「パパ活」は禁止すべきか

(問題)組織的な暴力に関与しないような、本人の意志にもとづく「パパ活」や売買春は禁止すべきか?

選択肢は以下の三つとします。

(1)本人がよければ、別に禁止する必要はない。
(2)社会的な制度として認めることはできない。
(3)積極的に容認する方向で、安全な制度を考える。

(5人程度のグループに分かれて10分間のディスカッション)

【岡本】さて、いかがでしょうか。

【受講者A】まず、本人の意志だけにもとづいて許可する(1)は、性感染症についての知識が完全でないまま性交渉に及ぶリスクがあります。お金がほしいからとりあえずやってみてあとで大変なことになる事態を防ぐ必要があるのではないでしょうか。

一方で、そういうことを一切合財禁止してしまうと、特に男性にストレスがたまり、社会的なひずみが生じてしまうのではないかという意見も出ました。歌舞伎町や六本木がなくなるとどうなるだろうと想像すると、一概には否定できません。

結果的に、(3)なのかなと。

他人の自由にどこまで関わるか

【受講者B】前回のバイオサイエンスの話に立ち返ると、遺伝子操作を認めたくない理由の一つとして、自分が考える社会のあり方が侵されるという恐れが挙がりました。今回も、同様の感情が大前提にあるのだと思います。

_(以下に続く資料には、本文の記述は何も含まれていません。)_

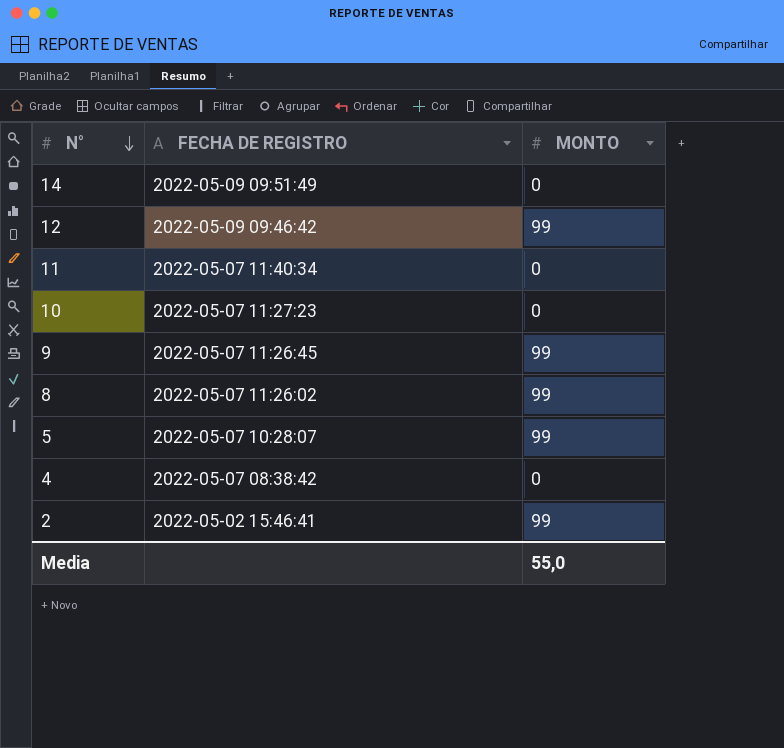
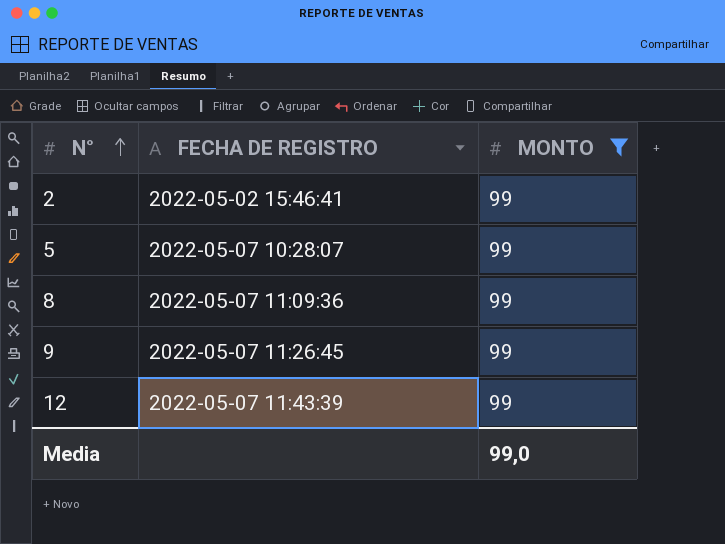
filter: none -> MONTO = 99
row order: N° descending -> N° ascending
8 | FECHA DE REGISTRO: 2022-05-07 11:26:02 -> 2022-05-07 11:09:36
12 | FECHA DE REGISTRO: 2022-05-09 09:46:42 -> 2022-05-07 11:43:39
Media | MONTO: 55,0 -> 99,0

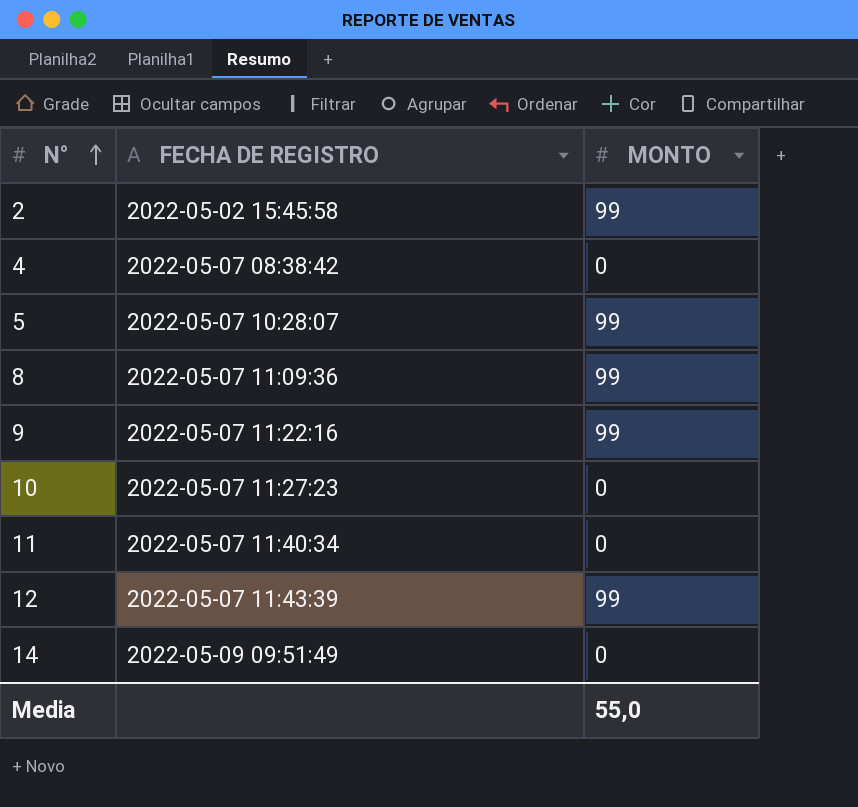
filter: MONTO = 99 -> none
2 | FECHA DE REGISTRO: 2022-05-02 15:46:41 -> 2022-05-02 15:45:58
9 | FECHA DE REGISTRO: 2022-05-07 11:26:45 -> 2022-05-07 11:22:16
Media | MONTO: 99,0 -> 55,0

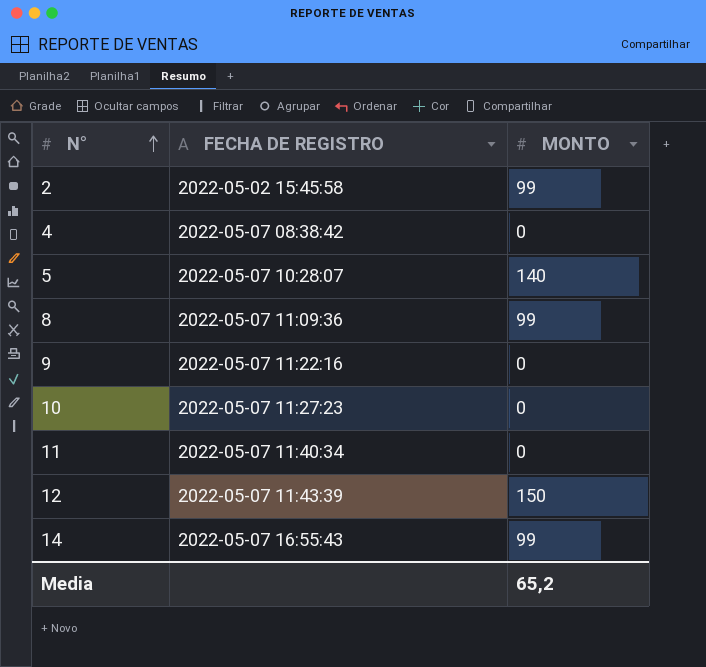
5 | MONTO: 99 -> 140
9 | MONTO: 99 -> 0
12 | MONTO: 99 -> 150
14 | FECHA DE REGISTRO: 2022-05-09 09:51:49 -> 2022-05-07 16:55:43
14 | MONTO: 0 -> 99
Media | MONTO: 55,0 -> 65,2

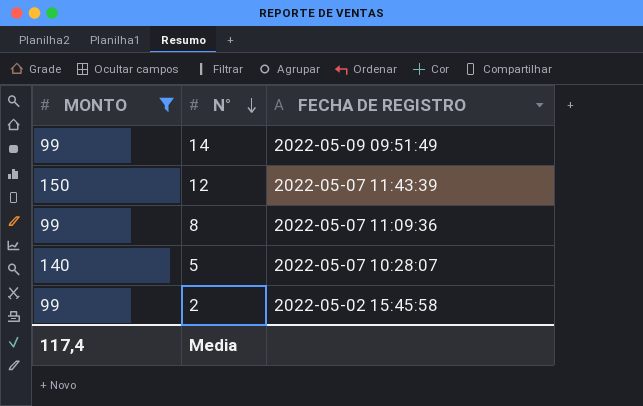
filter: none -> MONTO != 0
row order: N° ascending -> N° descending
column MONTO | position: 3 -> 1
14 | FECHA DE REGISTRO: 2022-05-07 16:55:43 -> 2022-05-09 09:51:49
Media | MONTO: 65,2 -> 117,4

ですが、これは結局、たとえばトランプ大統領がゲイを毛嫌いするのと変わらないスタンスという気がします。積極的に促進する(3)は行き過ぎとしても、(1)がいう、禁止する必要はないという点については、個人的には同意せざるを得ません。

【岡本】他人の自由に対してどのように、どこまで関わるのかは、非常に大きな問題ですね。

逆に、積極的に禁止すべきというご意見はありますか?

【受講者C】個人といっても、完全に独立した存在ではありません。社会のなかの個人であって、他者と切り離すことはできませんから。したがって、ある程度禁止をしたほうがいいと思います。

【岡本】「何をしようと個人の自由ではないか」という主張に対して、そもそも個人とは一人だけで成立するのだろうかと問うわけですね。『これからの「正義」の話をしよう』で有名なアメリカの哲学者、マイケル・サンデルの立場がこれにあたります。